When you go from a plains node to a forest node it costs 3. When you go from a forest node to a plains node, it costs 1. You can think of the grid as a big graph. Each grid cell (terrain symbol) is a node and there are edges to the north, south, east and west (except at the edges).

There are quite a few differences between A\* Search and Reinforcement Learning but one of the most salient is that A\* Search returns a plan of N steps that gets us from A to Z, for example, A->C->E->G.... Reinforcement Learning, on the other hand, returns  a *policy* that tells us the best thing to do in **every state.**

For example, the policy might say that the best thing to do in A is go to C. However, we might find ourselves in D instead. But the policy covers this possibility, it might say, D->E. Trying this action might land us in C and the policy will say, C->E, etc. At least with offline learning, everything will be learned in advance (in online learning, you can only learn by doing and so you may act according to a known but suboptimal policy).

Nevertheless, if you were asked for a "best case" plan from (0, 0) to (n-1, n-1), you could (and will) be able to read it off the policy because there is a best action for every state. You will be asked to provide this in your assignment.

We have the same costs as before. Note that we've negated them this time because RL requires negative costs and positive rewards:

In [1]:
costs = { '.': -1, '*': -3, '^': -5, '~': -7}
costs

{'.': -1, '*': -3, '^': -5, '~': -7}

and a list of offsets for `cardinal_moves`. You'll need to work this into your **actions**, A, parameter.

In [2]:
cardinal_moves = [(0,-1), (1,0), (0,1), (-1,0)]

For Value Iteration, we require knowledge of the *transition* function, as a probability distribution.

The transition function, T, for this problem is 0.70 for the desired direction, and 0.10 each for the other possible directions. That is, if the agent selects "north" then 70% of the time, it will go "north" but 10% of the time it will go "east", 10% of the time it will go "west", and 10% of the time it will go "south". If agent is at the edge of the map, it simply bounces back to the current state.

You need to implement `value_iteration()` with the following parameters:

+ world: a `List` of `List`s of terrain (this is S from S, A, T, gamma, R)
+ costs: a `Dict` of costs by terrain (this is part of R)
+ goal: A `Tuple` of (x, y) stating the goal state.
+ reward: The reward for achieving the goal state.
+ actions: a `List` of possible actions, A, as offsets.
+ gamma: the discount rate

you will return a policy: 

`{(x1, y1): action1, (x2, y2): action2, ...}`

Remember...a policy is what to do in any state for all the states. Notice how this is different than A\* search which only returns actions to take from the start to the goal. This also explains why reinforcement learning doesn't take a `start` state.

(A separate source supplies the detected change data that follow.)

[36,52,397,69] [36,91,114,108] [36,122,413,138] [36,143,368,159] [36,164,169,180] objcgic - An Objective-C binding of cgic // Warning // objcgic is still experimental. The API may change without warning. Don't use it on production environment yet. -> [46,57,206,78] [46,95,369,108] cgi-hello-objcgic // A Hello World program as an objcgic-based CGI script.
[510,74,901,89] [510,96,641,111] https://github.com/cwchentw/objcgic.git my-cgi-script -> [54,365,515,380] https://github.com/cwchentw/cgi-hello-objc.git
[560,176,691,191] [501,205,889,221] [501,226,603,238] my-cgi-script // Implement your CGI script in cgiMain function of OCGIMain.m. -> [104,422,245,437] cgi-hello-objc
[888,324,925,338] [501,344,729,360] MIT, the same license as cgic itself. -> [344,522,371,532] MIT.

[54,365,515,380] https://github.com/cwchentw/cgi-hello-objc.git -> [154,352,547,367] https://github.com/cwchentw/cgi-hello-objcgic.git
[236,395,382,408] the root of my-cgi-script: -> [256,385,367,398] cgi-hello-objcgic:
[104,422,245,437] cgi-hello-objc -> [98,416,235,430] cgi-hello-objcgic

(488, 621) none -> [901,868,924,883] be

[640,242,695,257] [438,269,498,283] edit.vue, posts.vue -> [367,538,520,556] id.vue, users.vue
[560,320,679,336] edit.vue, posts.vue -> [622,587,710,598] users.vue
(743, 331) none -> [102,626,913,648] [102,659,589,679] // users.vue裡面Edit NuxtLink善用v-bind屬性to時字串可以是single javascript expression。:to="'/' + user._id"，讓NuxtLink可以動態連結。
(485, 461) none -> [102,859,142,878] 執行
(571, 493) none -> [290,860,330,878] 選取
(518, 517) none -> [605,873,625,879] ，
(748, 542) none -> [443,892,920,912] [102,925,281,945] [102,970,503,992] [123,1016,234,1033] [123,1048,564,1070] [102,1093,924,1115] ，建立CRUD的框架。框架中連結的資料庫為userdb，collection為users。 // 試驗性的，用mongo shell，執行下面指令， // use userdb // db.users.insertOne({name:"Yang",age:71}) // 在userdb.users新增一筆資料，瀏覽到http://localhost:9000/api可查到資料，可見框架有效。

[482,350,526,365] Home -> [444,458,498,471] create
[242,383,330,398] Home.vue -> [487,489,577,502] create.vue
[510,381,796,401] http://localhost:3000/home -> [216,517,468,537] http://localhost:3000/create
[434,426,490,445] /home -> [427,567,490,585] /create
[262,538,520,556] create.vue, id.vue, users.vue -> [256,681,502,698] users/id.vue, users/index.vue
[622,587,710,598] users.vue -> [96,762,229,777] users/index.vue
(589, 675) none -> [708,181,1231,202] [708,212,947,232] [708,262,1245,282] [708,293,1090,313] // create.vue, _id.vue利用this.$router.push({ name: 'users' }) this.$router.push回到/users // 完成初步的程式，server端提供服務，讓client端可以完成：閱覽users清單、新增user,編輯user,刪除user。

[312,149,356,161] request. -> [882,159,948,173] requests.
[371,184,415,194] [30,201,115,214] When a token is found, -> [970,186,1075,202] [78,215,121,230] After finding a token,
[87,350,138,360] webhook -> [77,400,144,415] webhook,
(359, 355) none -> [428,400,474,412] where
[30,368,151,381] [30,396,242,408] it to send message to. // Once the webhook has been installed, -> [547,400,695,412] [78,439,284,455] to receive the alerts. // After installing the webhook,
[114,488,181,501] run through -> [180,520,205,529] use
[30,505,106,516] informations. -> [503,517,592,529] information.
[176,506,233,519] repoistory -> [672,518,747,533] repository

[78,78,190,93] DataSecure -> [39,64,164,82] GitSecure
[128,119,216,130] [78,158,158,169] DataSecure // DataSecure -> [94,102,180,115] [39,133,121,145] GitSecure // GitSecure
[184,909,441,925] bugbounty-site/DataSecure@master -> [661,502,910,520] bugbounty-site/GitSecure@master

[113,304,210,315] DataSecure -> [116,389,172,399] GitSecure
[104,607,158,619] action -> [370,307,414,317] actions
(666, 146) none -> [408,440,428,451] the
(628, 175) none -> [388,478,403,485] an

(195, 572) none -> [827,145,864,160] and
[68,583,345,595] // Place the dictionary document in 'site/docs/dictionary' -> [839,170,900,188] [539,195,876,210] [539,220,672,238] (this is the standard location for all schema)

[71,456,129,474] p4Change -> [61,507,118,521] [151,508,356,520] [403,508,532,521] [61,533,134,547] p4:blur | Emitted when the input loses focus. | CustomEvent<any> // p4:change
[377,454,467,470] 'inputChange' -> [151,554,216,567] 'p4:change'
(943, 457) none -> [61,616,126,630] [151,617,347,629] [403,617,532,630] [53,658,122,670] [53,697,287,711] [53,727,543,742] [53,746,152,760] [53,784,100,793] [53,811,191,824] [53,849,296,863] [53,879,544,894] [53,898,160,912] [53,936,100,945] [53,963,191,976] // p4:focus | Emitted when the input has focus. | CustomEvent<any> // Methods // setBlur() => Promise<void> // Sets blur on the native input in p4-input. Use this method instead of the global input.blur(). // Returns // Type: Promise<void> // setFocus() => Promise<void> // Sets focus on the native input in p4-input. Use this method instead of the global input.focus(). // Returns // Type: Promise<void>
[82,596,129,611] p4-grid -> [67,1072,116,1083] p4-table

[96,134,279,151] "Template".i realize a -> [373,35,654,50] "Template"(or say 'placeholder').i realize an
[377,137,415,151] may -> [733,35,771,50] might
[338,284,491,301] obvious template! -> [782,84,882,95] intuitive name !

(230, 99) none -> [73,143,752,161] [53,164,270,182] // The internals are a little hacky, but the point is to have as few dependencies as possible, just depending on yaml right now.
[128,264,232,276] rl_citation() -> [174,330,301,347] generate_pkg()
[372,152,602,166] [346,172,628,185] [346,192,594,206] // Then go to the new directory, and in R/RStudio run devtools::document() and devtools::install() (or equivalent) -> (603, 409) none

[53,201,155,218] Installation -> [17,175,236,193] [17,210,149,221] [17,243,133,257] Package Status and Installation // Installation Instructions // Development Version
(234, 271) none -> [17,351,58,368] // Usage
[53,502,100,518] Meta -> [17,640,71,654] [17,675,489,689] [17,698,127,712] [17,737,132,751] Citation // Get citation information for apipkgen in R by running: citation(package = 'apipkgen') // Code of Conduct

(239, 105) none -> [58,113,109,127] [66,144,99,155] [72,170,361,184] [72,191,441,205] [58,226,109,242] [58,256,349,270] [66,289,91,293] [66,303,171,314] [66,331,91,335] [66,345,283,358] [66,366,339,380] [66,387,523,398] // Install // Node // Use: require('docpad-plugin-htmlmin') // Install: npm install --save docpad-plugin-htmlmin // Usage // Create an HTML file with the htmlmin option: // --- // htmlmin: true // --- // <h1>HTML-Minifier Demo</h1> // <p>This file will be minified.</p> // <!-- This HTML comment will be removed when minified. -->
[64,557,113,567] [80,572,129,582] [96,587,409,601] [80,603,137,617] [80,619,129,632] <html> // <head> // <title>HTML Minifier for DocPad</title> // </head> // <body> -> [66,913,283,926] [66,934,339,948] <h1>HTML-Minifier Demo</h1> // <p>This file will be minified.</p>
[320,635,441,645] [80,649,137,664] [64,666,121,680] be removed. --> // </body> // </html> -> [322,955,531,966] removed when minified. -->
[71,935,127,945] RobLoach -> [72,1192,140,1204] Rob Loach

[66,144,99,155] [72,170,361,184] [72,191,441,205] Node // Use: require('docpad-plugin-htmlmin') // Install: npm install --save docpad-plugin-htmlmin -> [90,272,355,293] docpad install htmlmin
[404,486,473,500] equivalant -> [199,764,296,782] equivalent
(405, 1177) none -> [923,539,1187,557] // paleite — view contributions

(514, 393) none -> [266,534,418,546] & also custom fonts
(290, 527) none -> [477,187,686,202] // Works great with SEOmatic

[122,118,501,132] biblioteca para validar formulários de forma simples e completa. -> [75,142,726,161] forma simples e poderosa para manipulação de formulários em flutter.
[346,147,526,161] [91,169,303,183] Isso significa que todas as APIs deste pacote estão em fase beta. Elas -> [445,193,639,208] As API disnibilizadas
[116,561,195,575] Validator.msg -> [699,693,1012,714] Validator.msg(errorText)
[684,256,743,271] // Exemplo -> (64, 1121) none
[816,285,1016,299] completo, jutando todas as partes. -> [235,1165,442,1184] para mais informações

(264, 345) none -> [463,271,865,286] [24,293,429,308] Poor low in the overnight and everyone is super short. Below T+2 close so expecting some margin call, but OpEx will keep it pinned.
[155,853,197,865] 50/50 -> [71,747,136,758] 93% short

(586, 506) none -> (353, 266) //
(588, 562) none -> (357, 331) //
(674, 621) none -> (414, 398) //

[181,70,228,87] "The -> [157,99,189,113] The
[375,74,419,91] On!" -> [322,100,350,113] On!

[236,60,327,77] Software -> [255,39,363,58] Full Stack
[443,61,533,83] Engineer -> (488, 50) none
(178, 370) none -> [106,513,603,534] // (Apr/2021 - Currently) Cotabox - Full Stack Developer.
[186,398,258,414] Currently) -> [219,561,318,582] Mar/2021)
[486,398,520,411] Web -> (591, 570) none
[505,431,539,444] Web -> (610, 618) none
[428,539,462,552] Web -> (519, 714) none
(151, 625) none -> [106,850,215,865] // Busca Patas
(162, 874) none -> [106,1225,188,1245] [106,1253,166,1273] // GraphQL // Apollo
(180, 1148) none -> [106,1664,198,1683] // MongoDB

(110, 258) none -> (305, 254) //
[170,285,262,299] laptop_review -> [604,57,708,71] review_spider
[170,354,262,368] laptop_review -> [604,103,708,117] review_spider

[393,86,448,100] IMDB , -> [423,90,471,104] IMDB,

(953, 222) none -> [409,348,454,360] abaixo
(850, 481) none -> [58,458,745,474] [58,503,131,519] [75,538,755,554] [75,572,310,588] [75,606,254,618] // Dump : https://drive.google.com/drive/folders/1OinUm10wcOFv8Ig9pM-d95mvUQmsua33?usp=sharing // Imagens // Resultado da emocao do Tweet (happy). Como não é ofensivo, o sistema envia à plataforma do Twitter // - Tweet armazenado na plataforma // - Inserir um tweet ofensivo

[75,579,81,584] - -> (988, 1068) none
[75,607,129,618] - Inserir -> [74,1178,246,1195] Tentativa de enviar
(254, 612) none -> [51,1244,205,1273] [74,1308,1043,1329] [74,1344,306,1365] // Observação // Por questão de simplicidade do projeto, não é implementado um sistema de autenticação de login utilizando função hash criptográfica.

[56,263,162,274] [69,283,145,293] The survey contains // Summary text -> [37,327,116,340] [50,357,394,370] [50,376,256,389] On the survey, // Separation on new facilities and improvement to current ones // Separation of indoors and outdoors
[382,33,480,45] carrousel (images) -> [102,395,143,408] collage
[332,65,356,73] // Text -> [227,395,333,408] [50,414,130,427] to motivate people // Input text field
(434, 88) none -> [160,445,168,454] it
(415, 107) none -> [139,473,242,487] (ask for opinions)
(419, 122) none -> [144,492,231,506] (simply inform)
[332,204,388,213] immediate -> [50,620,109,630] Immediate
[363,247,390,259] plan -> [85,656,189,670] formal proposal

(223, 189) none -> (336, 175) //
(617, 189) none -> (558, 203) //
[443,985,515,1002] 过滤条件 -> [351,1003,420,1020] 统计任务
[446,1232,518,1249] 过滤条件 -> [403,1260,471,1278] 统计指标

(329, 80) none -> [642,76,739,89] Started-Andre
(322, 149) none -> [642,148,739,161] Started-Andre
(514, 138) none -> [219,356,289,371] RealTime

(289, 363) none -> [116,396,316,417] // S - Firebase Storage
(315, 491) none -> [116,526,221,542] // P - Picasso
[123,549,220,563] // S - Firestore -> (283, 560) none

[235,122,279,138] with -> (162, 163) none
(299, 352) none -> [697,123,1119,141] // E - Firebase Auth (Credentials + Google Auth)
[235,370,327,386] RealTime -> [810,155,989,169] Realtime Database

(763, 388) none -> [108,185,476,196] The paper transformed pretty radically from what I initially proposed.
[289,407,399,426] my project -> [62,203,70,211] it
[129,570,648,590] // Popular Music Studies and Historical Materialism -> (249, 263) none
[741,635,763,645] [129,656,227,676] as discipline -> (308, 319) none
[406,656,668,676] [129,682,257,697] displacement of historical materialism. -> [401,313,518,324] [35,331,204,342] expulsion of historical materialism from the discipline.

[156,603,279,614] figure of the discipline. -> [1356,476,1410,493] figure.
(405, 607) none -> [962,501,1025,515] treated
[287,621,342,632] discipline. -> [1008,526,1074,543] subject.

You should also define a function `pretty_print_policy( cols, rows, policy)` that takes a policy and prints it out as a grid using "^" for up, "<" for left, "v" for down and ">" for right. Use "x" for any mountain or other impassable square. Note that it doesn't need the `world` because the policy has a move for every state. However, you do need to know how big the grid is so you can pull the values out of the `Dict` that is returned.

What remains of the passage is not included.